Problem statement → Through to the final line, write out the records below exactly, omitting any images they contain.

Before-and-after page screenshots
____________________
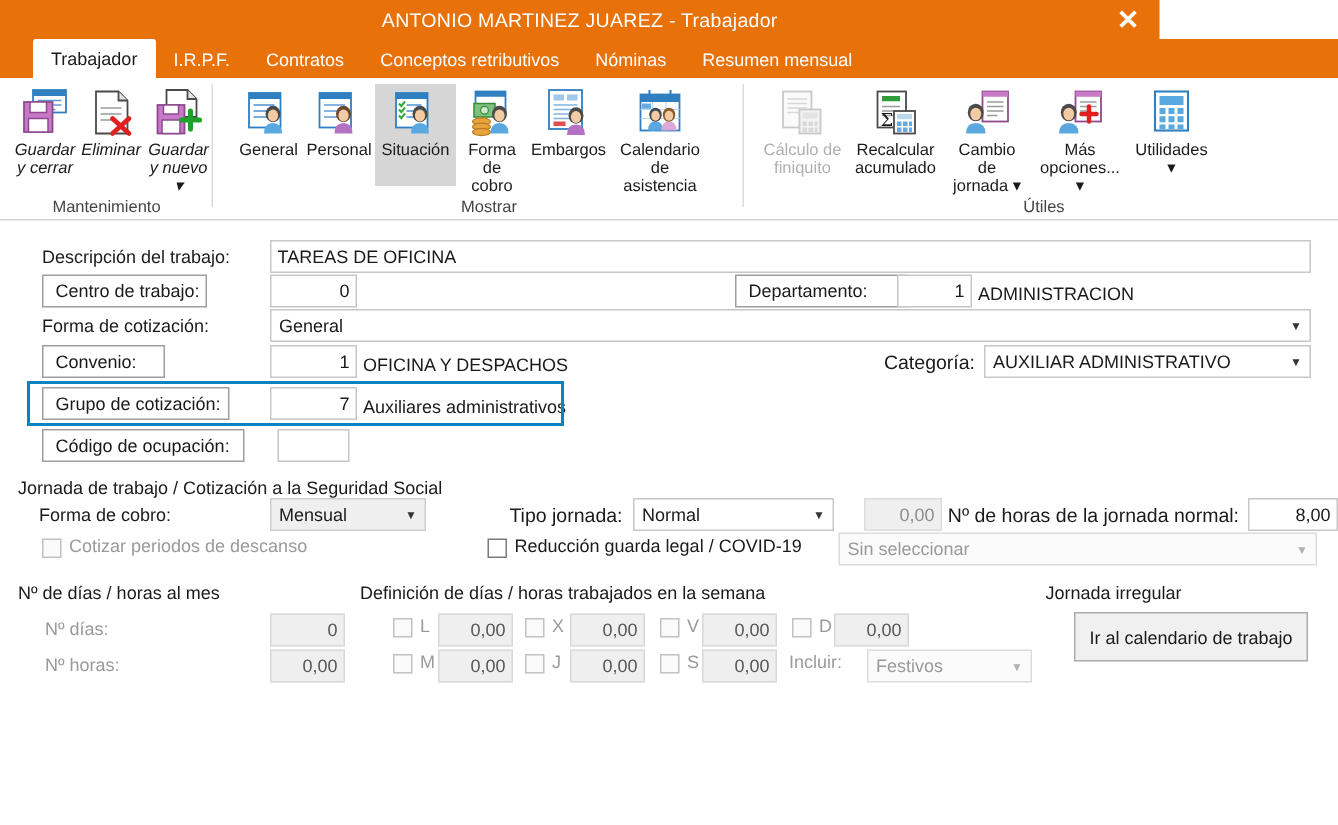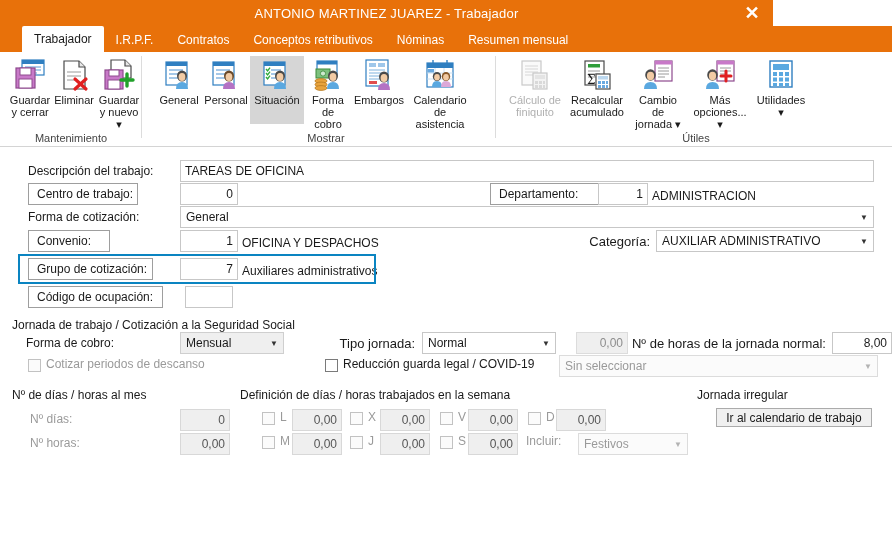"Guardar" div.items { font-style: none -> italic }
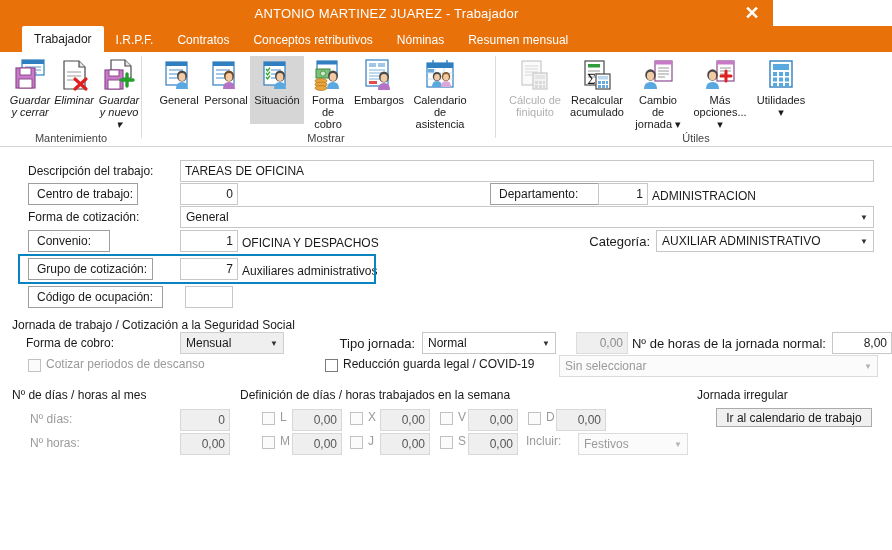"Ir al calendario de trabajo" .btn-wide { height: 19px -> 33px }
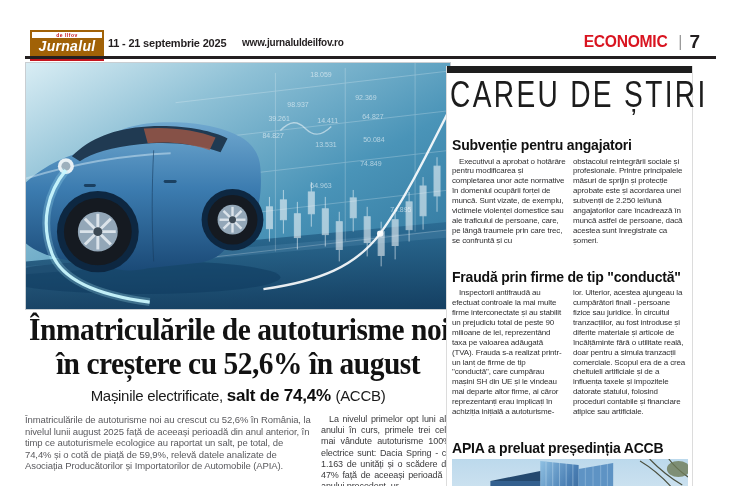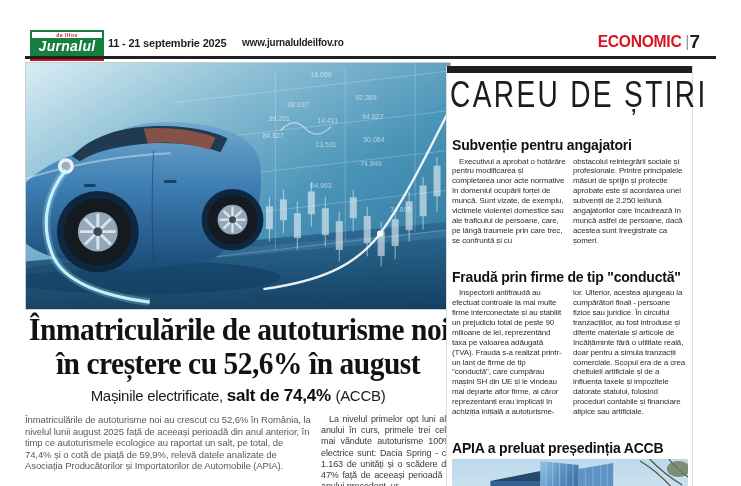"Jurnalul" #masthead .logo-box { background: #15803d -> #a16207 }
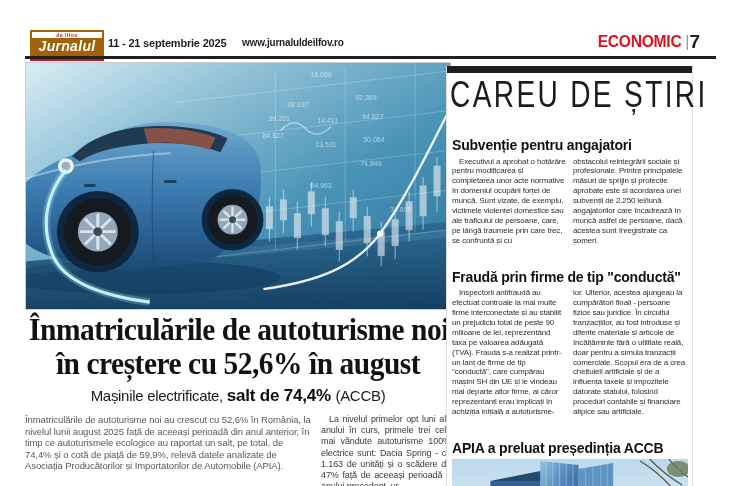"ECONOMIC" .hdr-section-wrap { gap: none -> 7px }
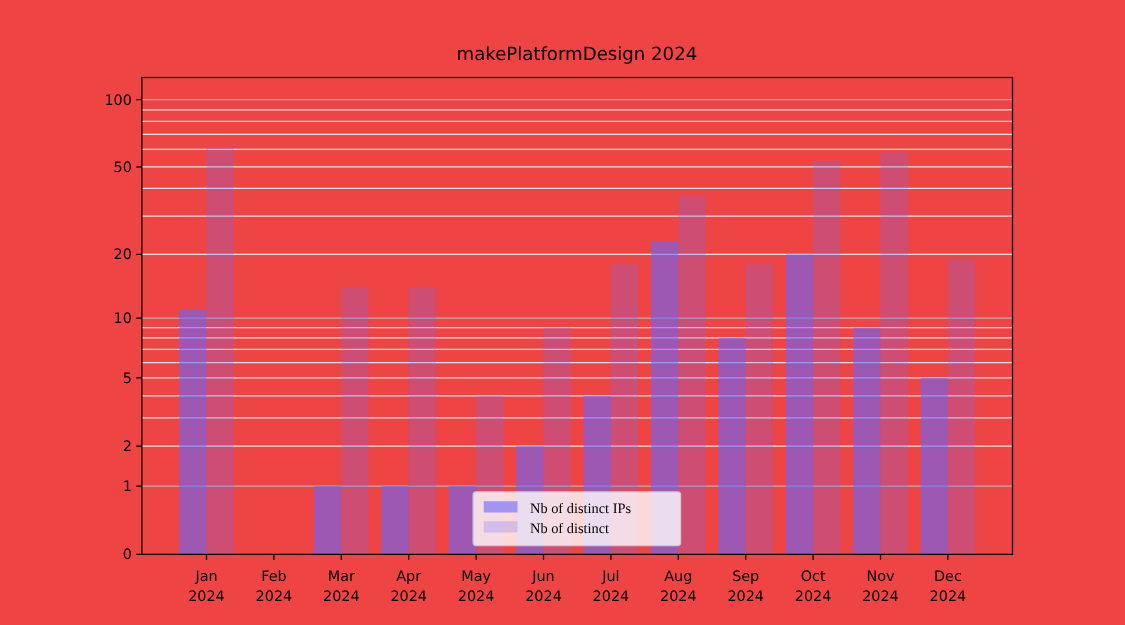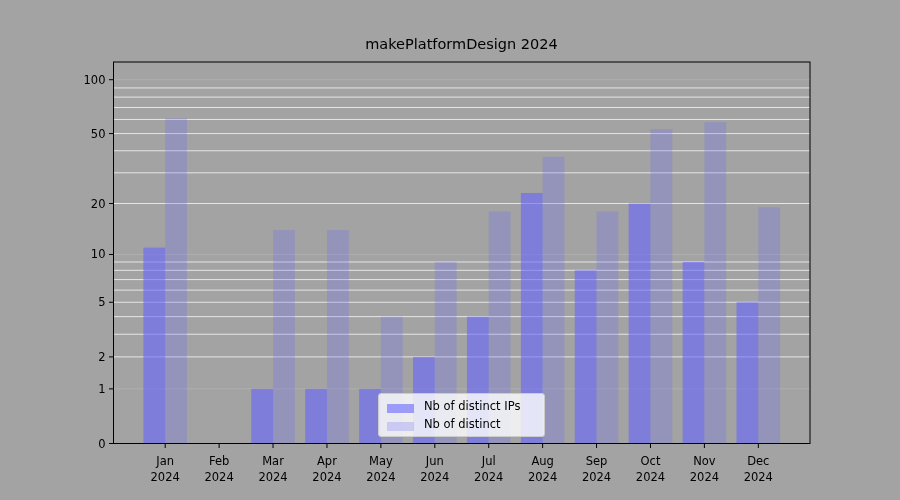"makePlatformDesign 2024" #figure { background: #a3a3a3 -> #ef4444 }
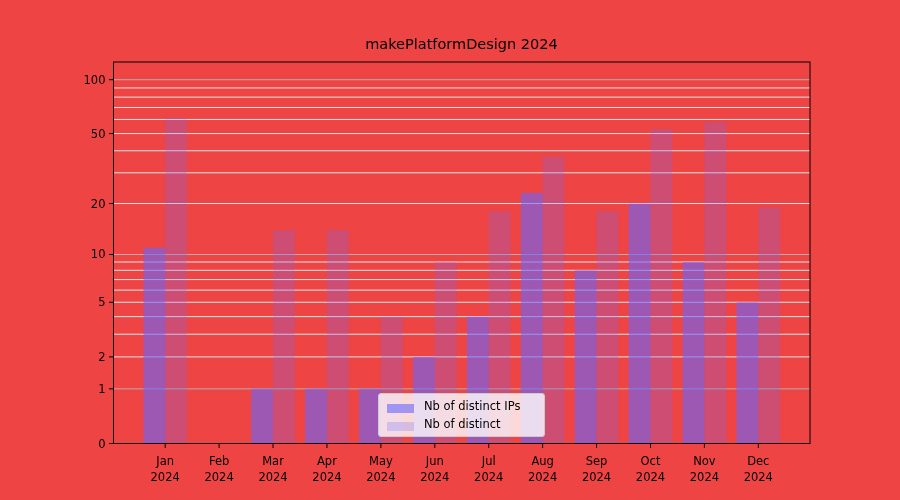"Nb of distinct IPs" .legend-row { align-items: flex-end -> flex-start; font-family: none -> Liberation Serif, serif }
____________________
Solution for this problem →
"Guardar" div.items { font-style: none -> italic }
"Ir al calendario de trabajo" .btn-wide { height: 19px -> 33px }
"Jurnalul" #masthead .logo-box { background: #15803d -> #a16207 }
"ECONOMIC" .hdr-section-wrap { gap: none -> 7px }
"makePlatformDesign 2024" #figure { background: #a3a3a3 -> #ef4444 }
"Nb of distinct IPs" .legend-row { align-items: flex-end -> flex-start; font-family: none -> Liberation Serif, serif }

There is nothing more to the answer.